欧阳锋身形如电,双拳破风而至,一取咽喉,一掏心口,皆是致命杀招。
李万君不退反进,五指如钩扣向对方腕骨。
不料欧阳锋臂骨忽似无根之藤,柔若无骨地绕过钳制,毒蛇吐信般再度袭来。
奇诡路数让李万君眉峰微动。
刹那间灵光闪现——仿佛有冰冷蛇信在意识深处一舔而过,无数缠绞曲折的轨迹凭空浮现。
原来这拳法竟是从深林毒蟒绞杀猎物的姿态中化出,拳劲可凌空转折,专攻死角。
李万君足踏大地如张满强弓,肩背震颤间罡风炸响,硬生生将那道阴柔拳劲震得倒卷回去。
欧阳锋连退三步才卸去力道,眼底掠过凝重。
他早知对方内力浑厚,却未料到难缠至此。
身影倏然散作淡雾。
再凝实时,手掌已距李万君后心三寸,指风直透脊骨要穴。
肘击刚起,那身影又化烟而逝。
四面八方皆是飘忽掌影,似雪山寒风无孔不入。
这正是白驼山秘传绝技,以鬼魅身法催动掌势,虚实相生令人难辨。
“要比快?”
李万君低笑出声。
话音未落,人已化作流风。
欧阳锋尚能瞥见残像,洪七公却已瞪圆双眼——那青衫客此刻连虚影都不曾留下,仿佛直接融入了天地气息的流转之中。
“方才与欧阳克较量时……这小子怕是连三成身法都未施展。”
老叫化喉头滚动,喃喃道,“这般速度,莫说老夫,纵是大逍遥境的高人亲至,怕也只能望尘兴叹。”
黄药师负手静立,檐角铜铃无风自动,叮咚声里藏着一声几不可闻的叹息。
李万君的身法如同鬼魅,在场之人从未见识过如此诡异的移动方式。
交手之时,仅凭这般速度他便已立于不败之地。
试问连对手的身影都无法捕捉,又该如何反击?
最为惊骇的当属欧阳锋。
洪七公与黄药师虽在旁观战,终究隔了一层,远不如亲身应对者感受深切。
此刻欧阳锋与李万君正面对敌,感知最为直接——当对方身形消失的刹那,他竟完全无法锁定其气息,仿佛四周空气里处处皆是李万君的踪影。
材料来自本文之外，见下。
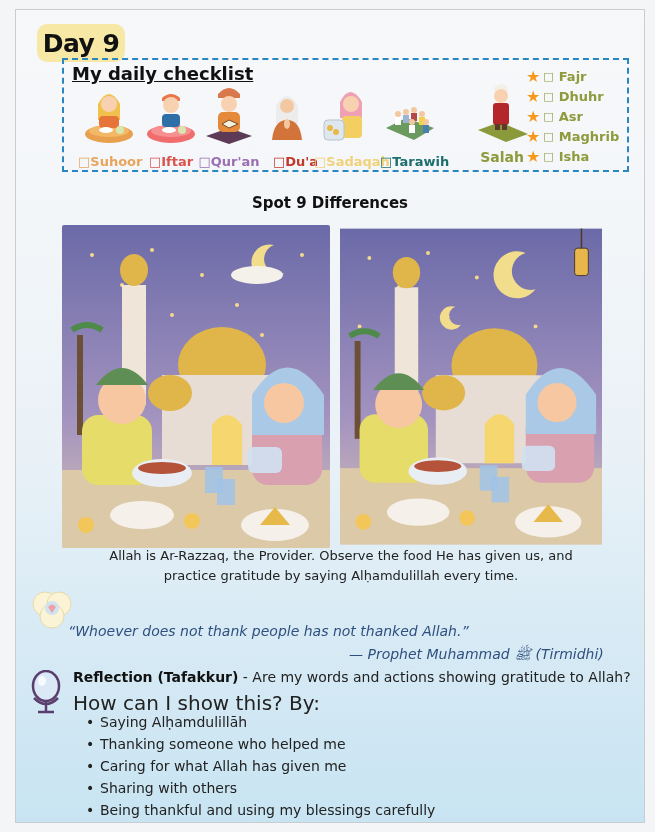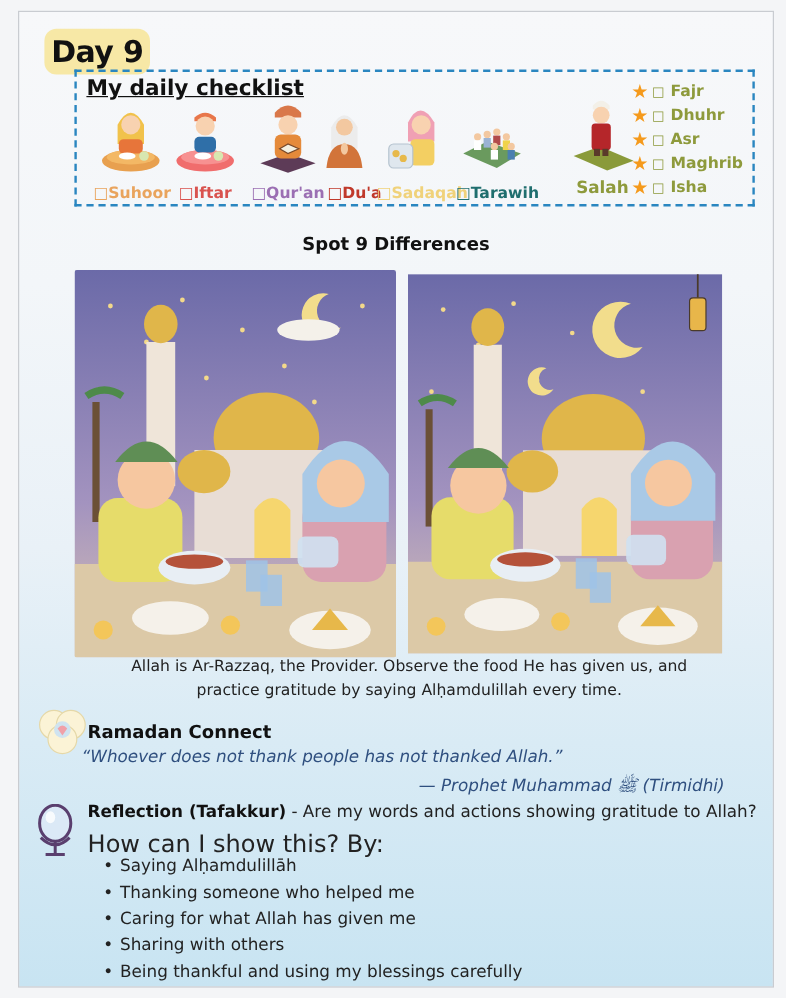--- a/index.html
+++ b/index.html
@@ -100,7 +100,7 @@
       <div class="lbl" style="color:#d9534f;">□Iftar</div>
     </div>
 
-    <div class="item" style="left:145px;">
+    <div class="item" style="left:134px;">
       <svg class="pic" viewBox="0 0 50 62">
         <path d="M2 52 L25 44 L48 52 L25 60 Z" fill="#5d3b57"></path>
         <path d="M14 10 Q25 -2 36 10 L36 14 L14 14 Z" fill="#d9784a"></path>

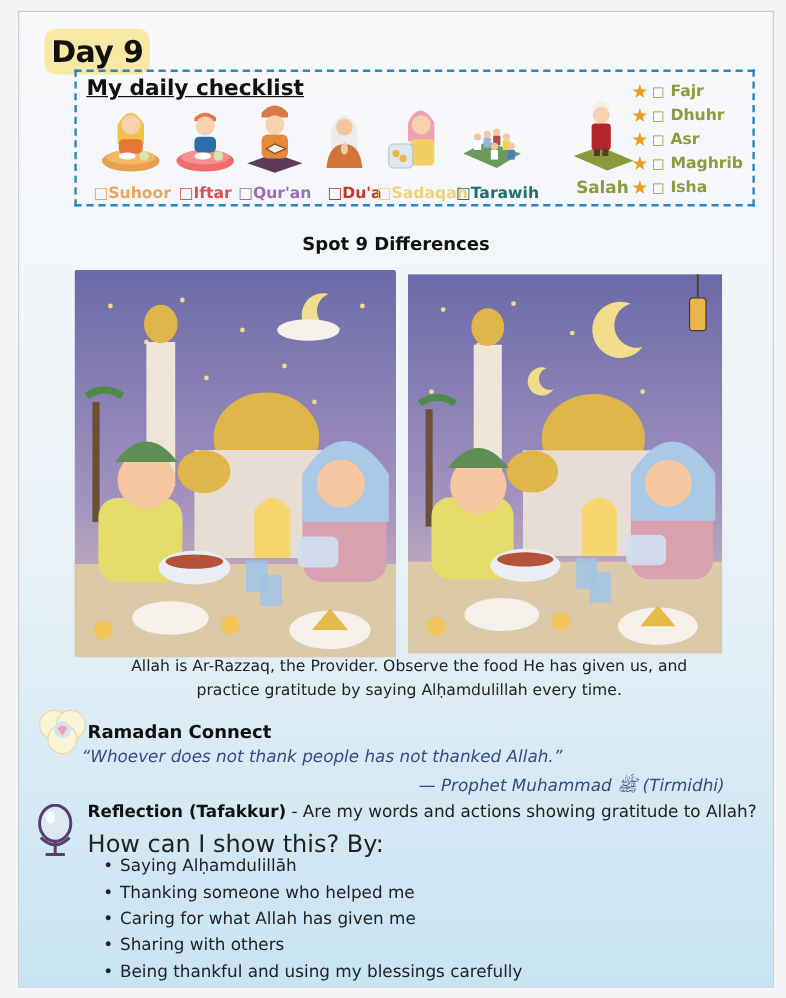--- a/index.html
+++ b/index.html
@@ -310,7 +310,6 @@
     <circle cx="22" cy="20" r="7" fill="#cfe3f0"></circle>
     <path d="M18 19 Q22 14 26 19 L22 25 Z" fill="#f0a0a8"></path>
   </svg>
-  <div class="rc-title">Ramadan Connect</div>
   <div class="quote">“Whoever does not thank people has not thanked Allah.”</div>
   <div class="attrib">— Prophet Muhammad ﷺ (Tirmidhi)</div>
心头压力陡增,欧阳锋全神戒备,唯恐那人从任何角度突施袭击。
愈是担忧,愈是成真。
不过几次呼吸的间隙,李万君骤然现身于他面前,一掌直劈而来。
欧阳锋仓促间挥掌相迎,整个人被震得向后疾退,双脚在地面划出两道深痕。
“叔叔可还安好?”
欧阳克快步上前搀扶,语带忧切。
虽已知晓欧阳锋实为生父,终究难以立即改口,这一声“叔叔”
仍不由自主。
“无妨。”
欧阳锋稳住身形,手腕却止不住微微发颤。
方才那一掌蕴含的劲力刚猛无俦,几乎要将他的臂骨震断。
李万君并无兴致观赏这对父子流露温情,身影再度凭空隐去,转瞬又朝欧阳锋攻来!
欧阳锋见状,一把将欧阳克推向远处。
以李万君的武功境界,绝非欧阳克所能抵挡。
若让儿子留在近处,自己反而束手束脚。
欧阳克退至安全处,目睹二人交手数个回合,方知自己先前错得荒唐——这哪里是什么寻常人物?观其身手,恐怕犹在欧阳锋之上。
砰!砰!
掌风交错,劲气四溢。
欧阳锋在李万君疾风骤雨般的攻势下不断后退,心中渐生焦躁。
那鬼魅身法实在令人难以应对:每当他蓄力反击,对方便凭诡异步法倏然远撤;待他欲要回避,李万君又如同附骨之疽紧追不舍。
这般追不上、躲不开的困局,令这位久经战阵的高手也感到棘手非常。
欧阳锋一掌封住李万君疾刺而来的剑锋,牙关紧咬,声音从齿缝里迸出来:“你就只会仗着身法快么?”
洪七公在一旁听了,不禁嗤笑出声:“老毒物,这话说得可不地道。
速度本就是武学一道,难道非要人人都与你比拼内力才算正经?”
他摇摇头,面露讥诮,“照你这道理,内力强过你的岂不也该自缚手脚?”
这话堵得欧阳锋胸口发闷,却无从反驳。
正僵持间,一道黑影破空而来——是欧阳克掷出的蛇头铁杖。
那杖首雕着狞笑鬼面,口中两排利齿森然可见。
欧阳锋身形凌空倒翻,稳稳将兵器接入掌中。
铁杖在手,欧阳锋周身气势陡然一振。